EXERCISE REQUIREMENTS: Looking at the data that follows, count the lines containing the word "CDM或CCER项目审定与核证" and write down only that count.

(DATA EXTRACTS Opens)

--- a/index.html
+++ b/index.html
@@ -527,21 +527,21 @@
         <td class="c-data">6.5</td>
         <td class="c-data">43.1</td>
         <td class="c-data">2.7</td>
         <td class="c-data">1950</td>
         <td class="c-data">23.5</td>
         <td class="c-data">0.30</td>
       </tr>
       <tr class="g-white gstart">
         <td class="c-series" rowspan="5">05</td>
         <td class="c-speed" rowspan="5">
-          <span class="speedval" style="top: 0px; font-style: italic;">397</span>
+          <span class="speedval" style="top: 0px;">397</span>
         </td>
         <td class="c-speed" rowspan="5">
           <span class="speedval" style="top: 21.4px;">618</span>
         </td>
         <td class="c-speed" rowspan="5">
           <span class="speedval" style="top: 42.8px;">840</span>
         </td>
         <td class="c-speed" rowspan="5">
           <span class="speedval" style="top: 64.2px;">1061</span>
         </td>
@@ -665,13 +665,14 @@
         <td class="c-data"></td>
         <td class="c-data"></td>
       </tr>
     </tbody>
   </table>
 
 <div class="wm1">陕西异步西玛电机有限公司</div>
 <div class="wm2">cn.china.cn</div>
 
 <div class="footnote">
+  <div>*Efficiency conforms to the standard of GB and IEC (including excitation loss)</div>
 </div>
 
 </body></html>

(DATA EXTRACTS Closes)
(DATA EXTRACTS Opens)

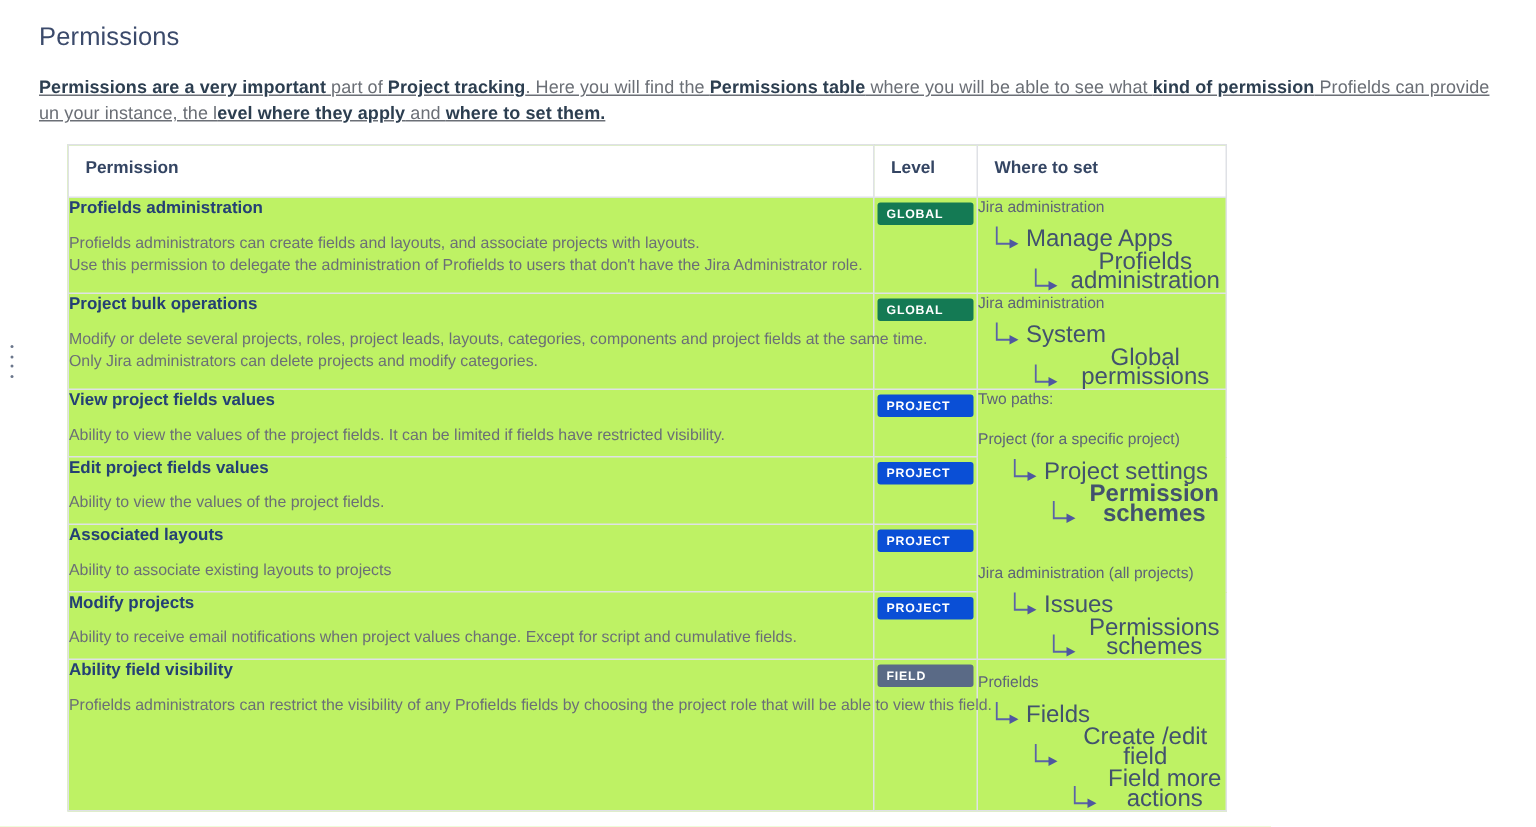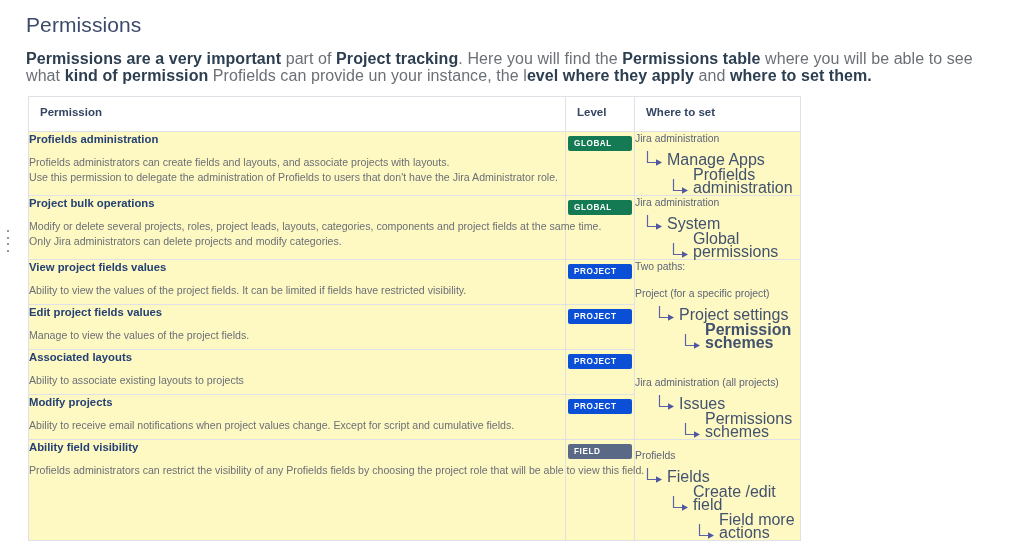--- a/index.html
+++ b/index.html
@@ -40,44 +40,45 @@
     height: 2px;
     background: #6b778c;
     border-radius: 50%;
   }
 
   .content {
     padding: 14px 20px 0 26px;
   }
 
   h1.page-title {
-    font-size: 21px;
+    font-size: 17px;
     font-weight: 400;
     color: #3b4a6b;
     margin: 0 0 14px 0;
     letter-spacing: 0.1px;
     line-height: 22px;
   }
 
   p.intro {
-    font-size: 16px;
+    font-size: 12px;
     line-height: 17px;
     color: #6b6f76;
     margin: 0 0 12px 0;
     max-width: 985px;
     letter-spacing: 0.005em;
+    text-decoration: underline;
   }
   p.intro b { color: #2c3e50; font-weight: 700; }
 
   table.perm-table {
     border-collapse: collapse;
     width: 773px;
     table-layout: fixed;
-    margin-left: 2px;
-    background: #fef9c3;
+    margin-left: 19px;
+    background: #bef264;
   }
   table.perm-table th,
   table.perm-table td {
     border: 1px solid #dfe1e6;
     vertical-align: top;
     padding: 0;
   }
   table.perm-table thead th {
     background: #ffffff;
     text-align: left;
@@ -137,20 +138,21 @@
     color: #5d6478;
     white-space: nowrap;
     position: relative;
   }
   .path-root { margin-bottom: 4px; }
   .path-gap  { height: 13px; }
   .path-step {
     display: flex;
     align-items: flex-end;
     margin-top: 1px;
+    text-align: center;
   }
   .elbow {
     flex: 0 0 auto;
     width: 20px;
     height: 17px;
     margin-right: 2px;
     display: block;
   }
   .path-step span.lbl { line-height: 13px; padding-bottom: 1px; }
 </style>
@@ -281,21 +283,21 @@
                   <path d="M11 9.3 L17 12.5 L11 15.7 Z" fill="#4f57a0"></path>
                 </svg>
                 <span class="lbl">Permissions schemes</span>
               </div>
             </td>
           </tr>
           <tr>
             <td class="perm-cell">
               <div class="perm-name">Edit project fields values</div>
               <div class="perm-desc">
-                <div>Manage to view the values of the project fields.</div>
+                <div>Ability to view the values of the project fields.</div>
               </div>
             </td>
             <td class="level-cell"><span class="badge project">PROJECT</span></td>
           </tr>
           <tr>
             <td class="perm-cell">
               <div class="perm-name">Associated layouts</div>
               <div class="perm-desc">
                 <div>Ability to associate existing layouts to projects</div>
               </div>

(DATA EXTRACTS Closes)
(DATA EXTRACTS Opens)

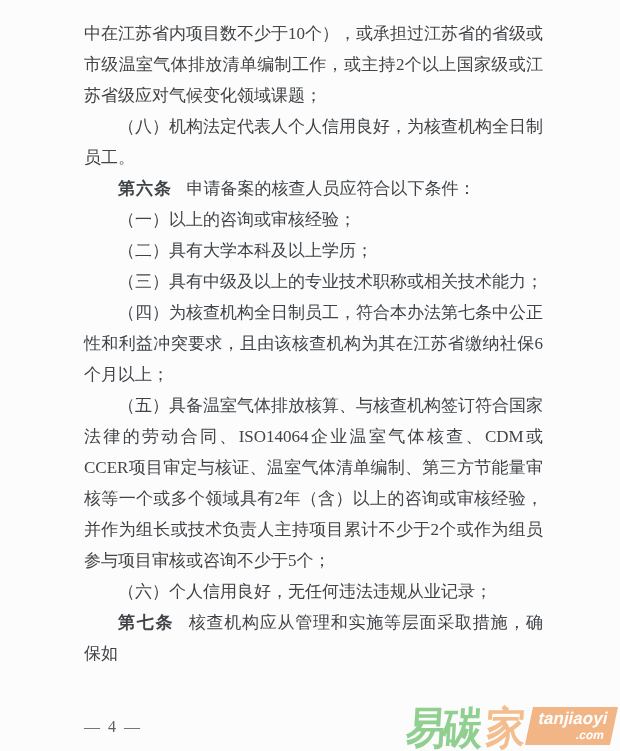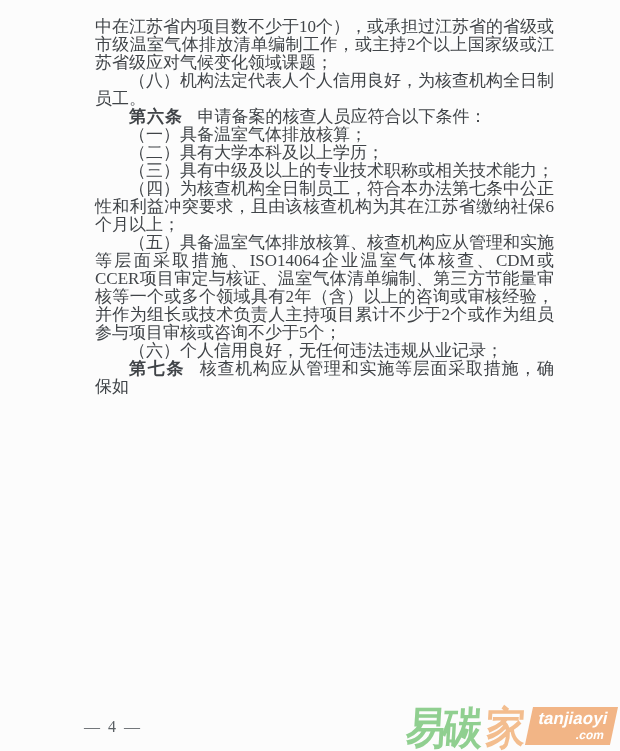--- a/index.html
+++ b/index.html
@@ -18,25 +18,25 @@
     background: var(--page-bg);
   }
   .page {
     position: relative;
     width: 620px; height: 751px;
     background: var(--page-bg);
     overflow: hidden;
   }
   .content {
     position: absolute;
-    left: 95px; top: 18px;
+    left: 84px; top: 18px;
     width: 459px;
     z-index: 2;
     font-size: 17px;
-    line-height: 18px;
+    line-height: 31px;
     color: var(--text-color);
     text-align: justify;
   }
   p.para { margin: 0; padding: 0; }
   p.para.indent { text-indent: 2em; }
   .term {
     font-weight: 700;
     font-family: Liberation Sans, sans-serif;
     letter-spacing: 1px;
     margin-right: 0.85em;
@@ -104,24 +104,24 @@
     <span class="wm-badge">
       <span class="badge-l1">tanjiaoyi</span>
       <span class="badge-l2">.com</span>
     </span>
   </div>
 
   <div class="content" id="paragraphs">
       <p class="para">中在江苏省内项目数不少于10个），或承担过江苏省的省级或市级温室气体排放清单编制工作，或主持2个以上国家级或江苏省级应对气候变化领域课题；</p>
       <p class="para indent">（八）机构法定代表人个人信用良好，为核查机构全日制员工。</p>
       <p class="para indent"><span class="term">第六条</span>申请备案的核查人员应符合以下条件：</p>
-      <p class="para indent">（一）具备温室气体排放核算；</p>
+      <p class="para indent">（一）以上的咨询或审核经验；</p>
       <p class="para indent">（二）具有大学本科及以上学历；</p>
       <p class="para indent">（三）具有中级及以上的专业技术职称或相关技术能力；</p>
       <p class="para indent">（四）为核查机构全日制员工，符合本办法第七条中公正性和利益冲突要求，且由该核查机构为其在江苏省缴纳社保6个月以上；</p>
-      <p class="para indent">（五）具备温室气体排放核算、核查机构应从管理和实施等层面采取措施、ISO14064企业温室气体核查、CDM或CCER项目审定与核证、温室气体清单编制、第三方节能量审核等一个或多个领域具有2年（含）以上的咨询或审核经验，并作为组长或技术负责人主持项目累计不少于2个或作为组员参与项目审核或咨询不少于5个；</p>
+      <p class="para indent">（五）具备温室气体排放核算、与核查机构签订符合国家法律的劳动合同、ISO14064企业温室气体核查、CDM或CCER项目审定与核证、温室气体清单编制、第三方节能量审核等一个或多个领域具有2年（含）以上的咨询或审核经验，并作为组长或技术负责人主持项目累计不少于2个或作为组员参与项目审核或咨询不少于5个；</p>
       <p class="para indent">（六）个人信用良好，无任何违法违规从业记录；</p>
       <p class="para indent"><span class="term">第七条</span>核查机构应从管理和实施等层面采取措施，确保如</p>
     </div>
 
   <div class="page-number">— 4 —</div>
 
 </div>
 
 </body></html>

(DATA EXTRACTS Closes)

REPLY TO THE EXERCISE: 2